Pais e mães podem ser multados por rejeitar imunizante tidos como mandatórios, mas há dúvidas entre especialistas sobre quem é a autoridade sanitária a dar a palavra final.
A declaração do presidente Jair Bolsonaro (PL) de que não vacinaria contra a Covid-19 sua filha mais nova, Laura, de 11 anos, mesmo após a aprovação pela Agência Nacional de Vigilância Sanitária (Anvisa) no último 16 de dezembro, levantou dúvidas sobre qual é o papel dos pais e responsáveis quando o assunto é a imunização de menores de idade.
O tema vai além da Covid-19. Ele se encontra disposto no artigo 14 do Estatuto da Criança e do Adolescente (ECA), que determina no 1º parágrafo como “obrigatória a vacinação das crianças nos casos recomendados pelas autoridades sanitárias”.
No entanto, juristas consultados pela CNN admitem que há um ineditismo na discussão sobre a obrigatoriedade da vacinação devido à falta de definição de qual é a “autoridade sanitária” mencionada pelo ECA.
Enquanto alguns defendem que o aval da Anvisa basta para que a lei passe a ser aplicada, outros afirmam que precisa ser feita a inclusão da vacina no Plano Nacional de Imunizações (PNI) e no calendário vacinal pelo Ministério da Saúde.
O PNI determina algumas vacinas como obrigatórias para crianças e adolescentes, como a BGC (contra a tuberculose, aplicada ainda na maternidade), a tríplice viral, a tetravalente, a vacina contra a paralisia infantil, entre outras.
Caso os pais se recusem a aplicar alguma dessas listadas e dispostas como obrigatórias, eles estão sujeitos a uma multa prevista no artigo 249 do ECA.
“O que é possível é uma multa de 3 a 20 salários mínimos, porque se considera que os pais ou responsáveis pela guarda da criança estão descumprindo sua função de tutela. Em reincidência, a multa é cobrada em dobro, e, caso os pais insistam, pode até haver uma ação de perda de guarda, mas acredito que seria muito radical, nunca vi isso”, diz Daniel Dourado, advogado e médico sanitarista.
Segundo Iberê Dias, juiz da Vara da Infância e Juventude de Guarulhos (SP), o artigo do ECA é especialmente voltado aos pais e determina que a vacinação impõe-se além de crenças pessoais dos responsáveis legais pela criança.

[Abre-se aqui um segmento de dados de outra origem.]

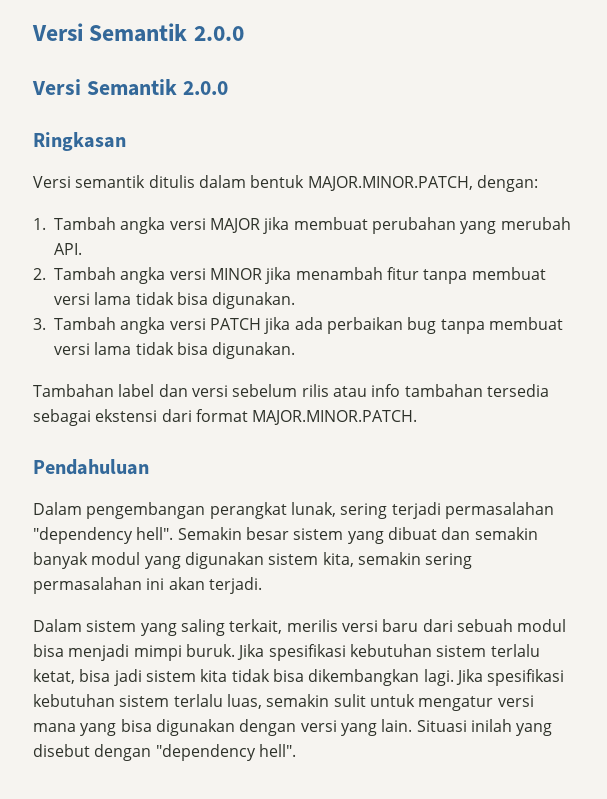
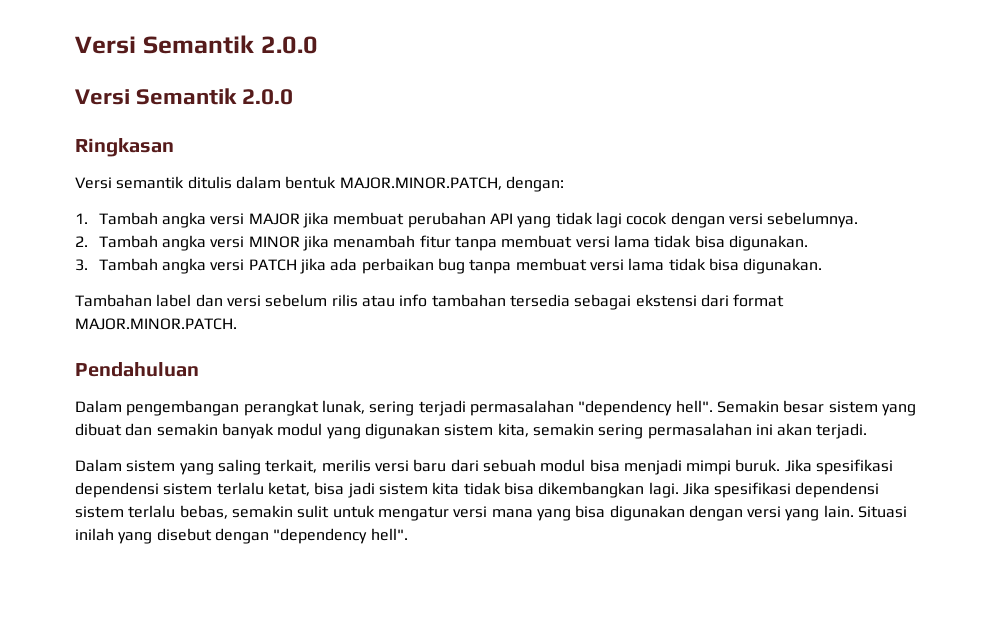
- 1. Tambah angka versi MAJOR jika membuat perubahan yang merubah API.
+ 1. Tambah angka versi MAJOR jika membuat perubahan API yang tidak lagi cocok dengan versi sebelumnya.
- Jika spesifikasi kebutuhan sistem terlalu ketat, bisa jadi sistem kita tidak bisa dikembangkan lagi.
+ Jika spesifikasi dependensi sistem terlalu ketat, bisa jadi sistem kita tidak bisa dikembangkan lagi.
- Jika spesifikasi kebutuhan sistem terlalu luas, semakin sulit untuk mengatur versi mana yang bisa digunakan dengan versi yang lain.
+ Jika spesifikasi dependensi sistem terlalu bebas, semakin sulit untuk mengatur versi mana yang bisa digunakan dengan versi yang lain.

“Quando o ECA diz que a vacinação é obrigatória, ele está dando uma determinação para pais e mães. Não importa se você é vegano ou se acha que vacina não deve ser aplicada em crianças. Pais e mães estão obrigados a vacinarem seus filhos assim que as autoridades sanitárias recomendarem”, afirma.
A menção ao veganismo retoma o que o Supremo Tribunal Federal (STF) decidiu, em dezembro de 2020, em relação à constitucionalidade da obrigatoriedade da imunização, incluindo a infantil.
Um dos casos analisados chegou à corte vindo do Tribunal de Justiça de São Paulo: os pais veganos de uma criança de cinco anos alegavam que sua decisão de não vacinar o filho com nenhum dos imunizantes obrigatórios se dava por considerar o procedimento “invasivo”. O TJ-SP determinou a vacinação da criança e os pais recorreram.
O ministro Luís Roberto Barroso, relator da ação, entendeu que a obrigatoriedade da imunização é constitucional e “não se caracteriza violação à liberdade de consciência e de convicção filosófica dos pais ou responsáveis, nem tampouco ao poder familiar”.
O ministro determinou que os casos constitucionais são aqueles nos quais a vacina, já registrada pelo órgão sanitário, “(i) tenha sido incluída no Programa Nacional de Imunizações ou (ii) tenha sua aplicação obrigatória determinada em lei ou (iii) seja objeto de determinação da União, Estado, Distrito Federal ou Município, com base em consenso médico-científico”.
Já que foi fixado como caso de repercussão geral, este também é o entendimento para a vacina contra a Covid-19. O que falta definir, no entanto, é se a determinação do ECA já é válida a partir da recomendação da Anvisa ou se será necessário aguardar qual será o posicionamento do Ministério da Saúde sobre o caso.